> RECORDS FOR THE EXERCISE:
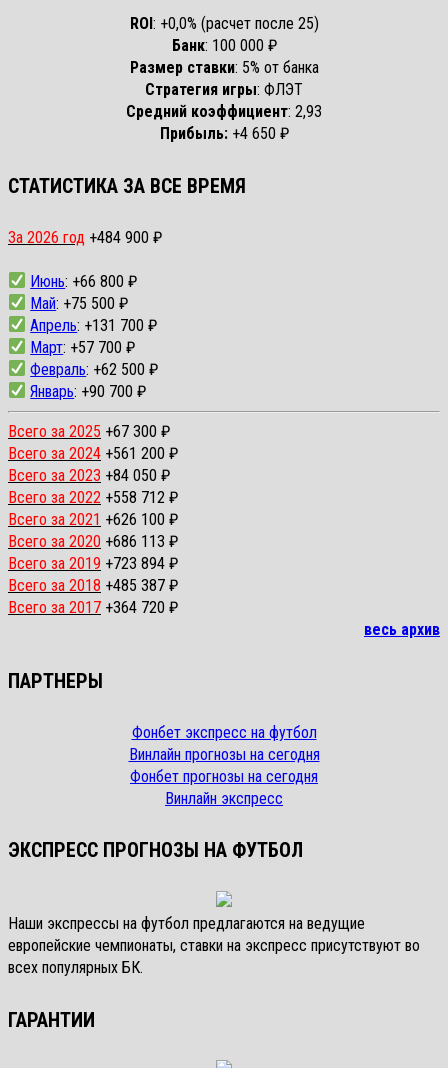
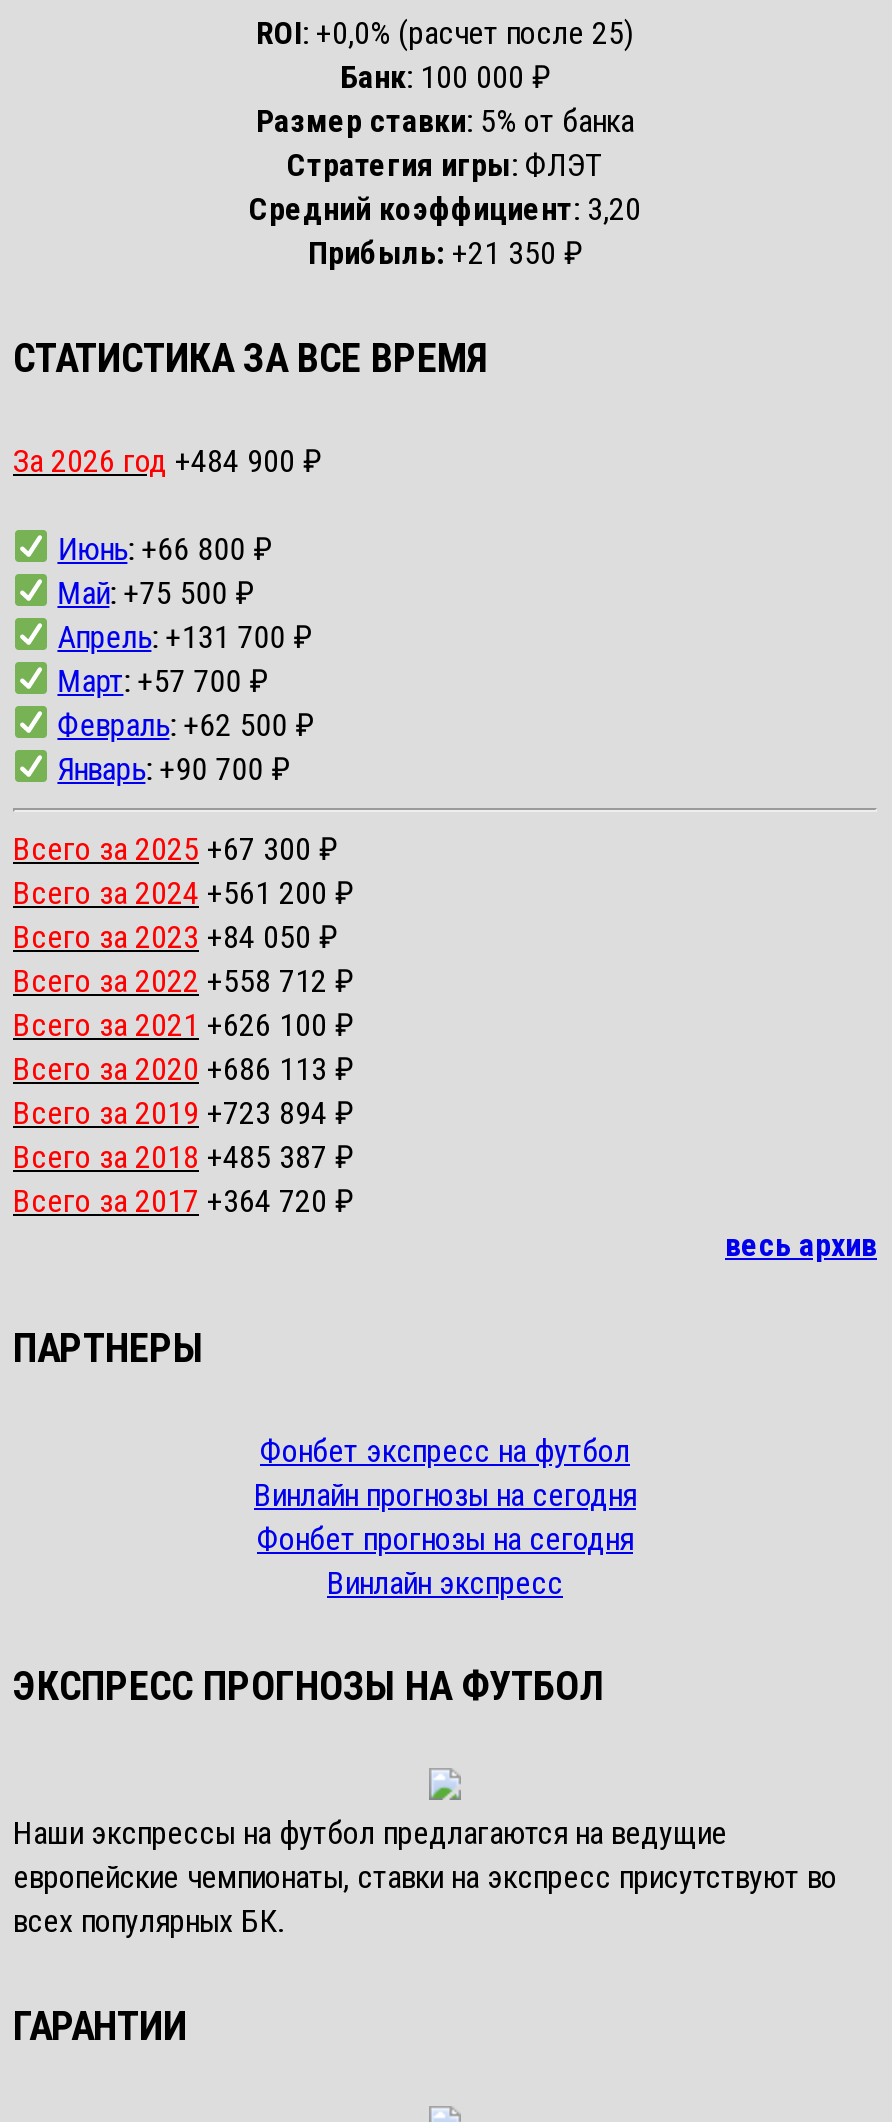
- Средний коэффициент: 2,93
+ Средний коэффициент: 3,20

- Прибыль: +4 650 ₽
+ Прибыль: +21 350 ₽
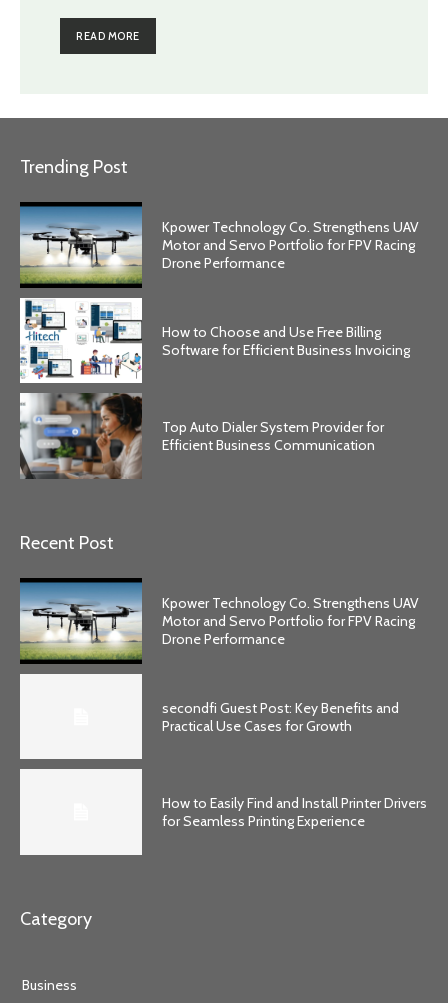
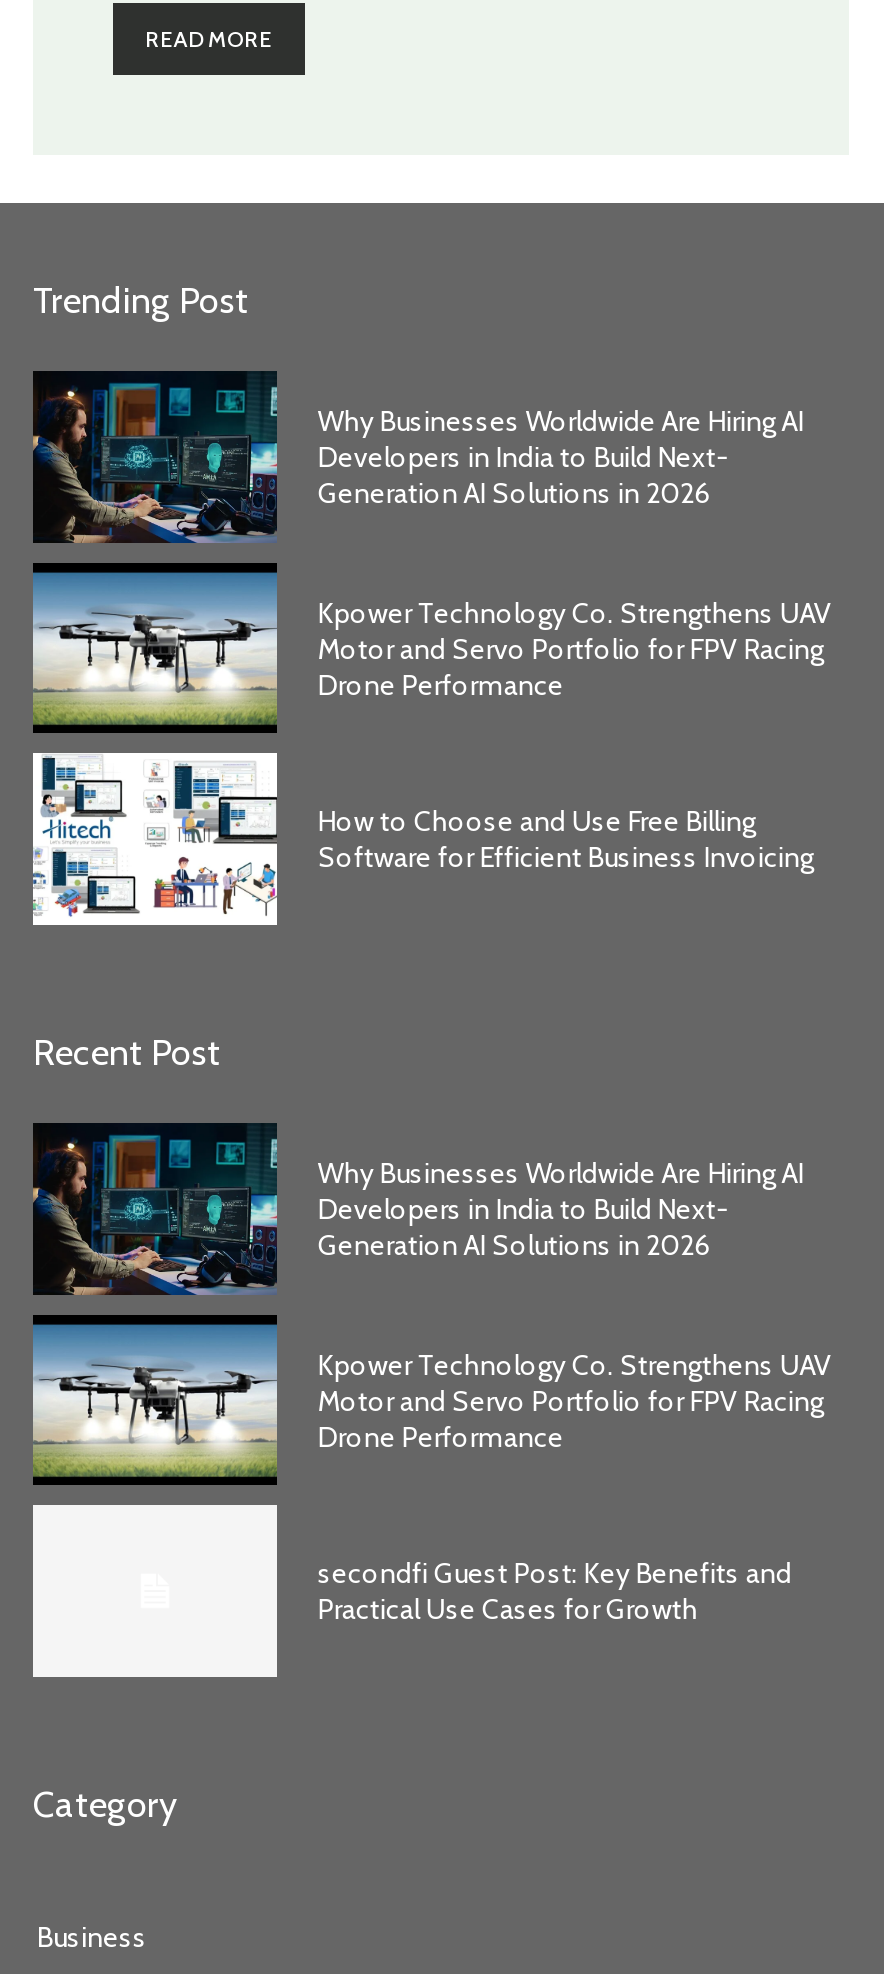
+ [image]
+ Why Businesses Worldwide Are Hiring AI
+ Developers in India to Build Next-
+ Generation AI Solutions in 2026

moved down: [image] | Kpower Technology Co. Strengthens UAV | Motor and Servo Portfolio for FPV Racing | Drone Performance | How to Choose and Use Free Billing | Software for Efficient Business Invoicing

- [image]
- Top Auto Dialer System Provider for
- Efficient Business Communication

+ [image]
+ Why Businesses Worldwide Are Hiring AI
+ Developers in India to Build Next-
+ Generation AI Solutions in 2026

moved down: [image] | Kpower Technology Co. Strengthens UAV | Motor and Servo Portfolio for FPV Racing | Drone Performance | secondfi Guest Post: Key Benefits and | Practical Use Cases for Growth

- How to Easily Find and Install Printer Drivers
- for Seamless Printing Experience
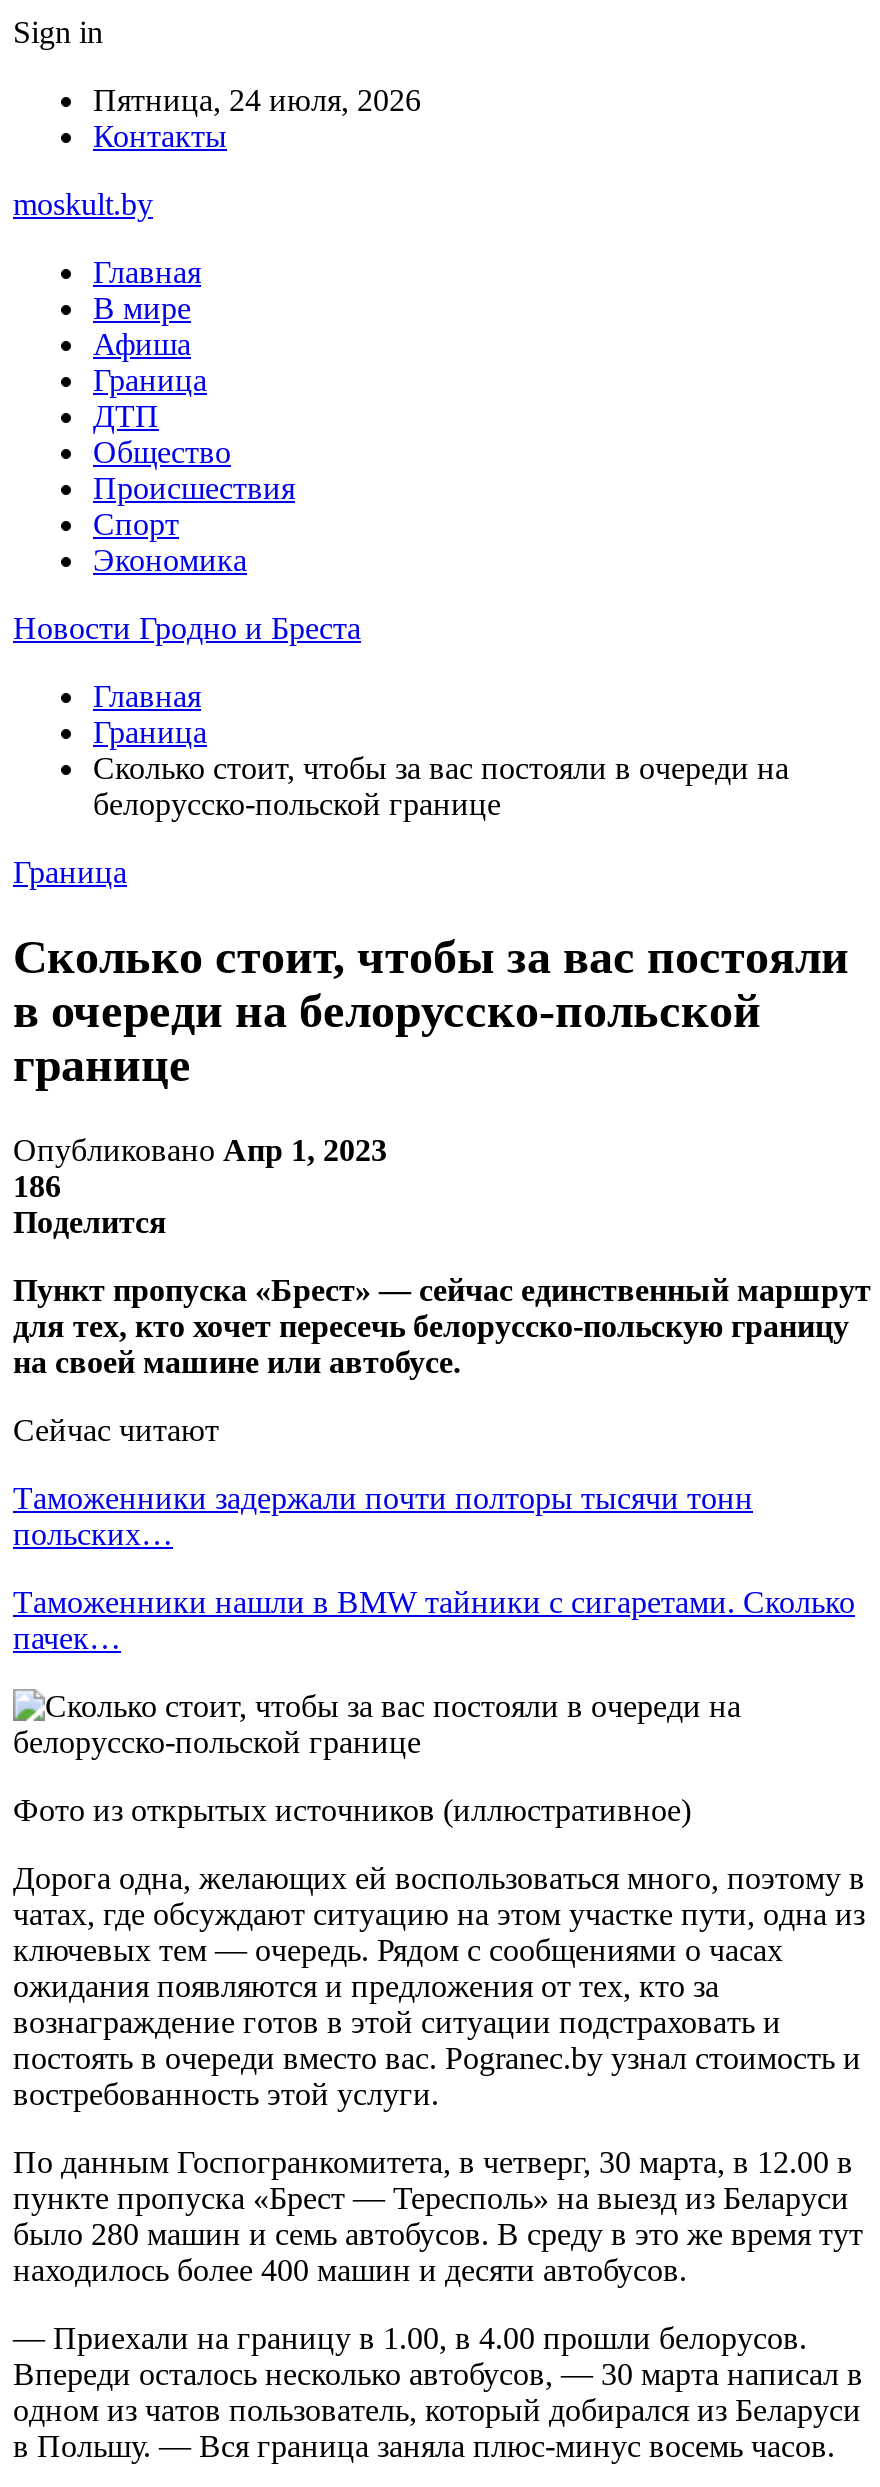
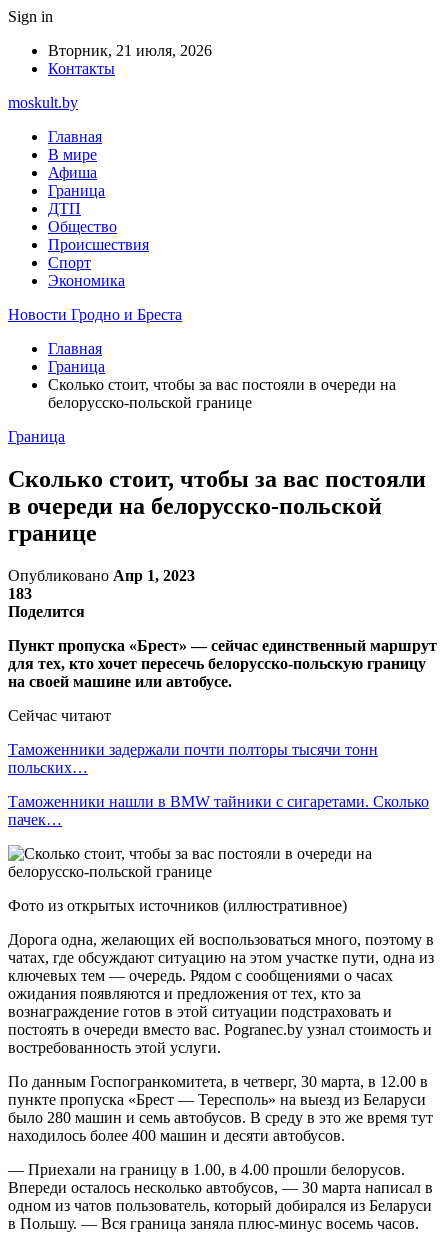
- Пятница, 24 июля, 2026
+ Вторник, 21 июля, 2026

- 186
+ 183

> ACTION ITEM: Copy exactly the lines running from the line with "Cases for Growth" to the final line of the listing, keeping both ends and dropping any picture.

> RESPONSE:
moved down: [image] | Kpower Technology Co. Strengthens UAV | Motor and Servo Portfolio for FPV Racing | Drone Performance | secondfi Guest Post: Key Benefits and | Practical Use Cases for Growth

- How to Easily Find and Install Printer Drivers
- for Seamless Printing Experience
- Пятница, 24 июля, 2026
+ Вторник, 21 июля, 2026

- 186
+ 183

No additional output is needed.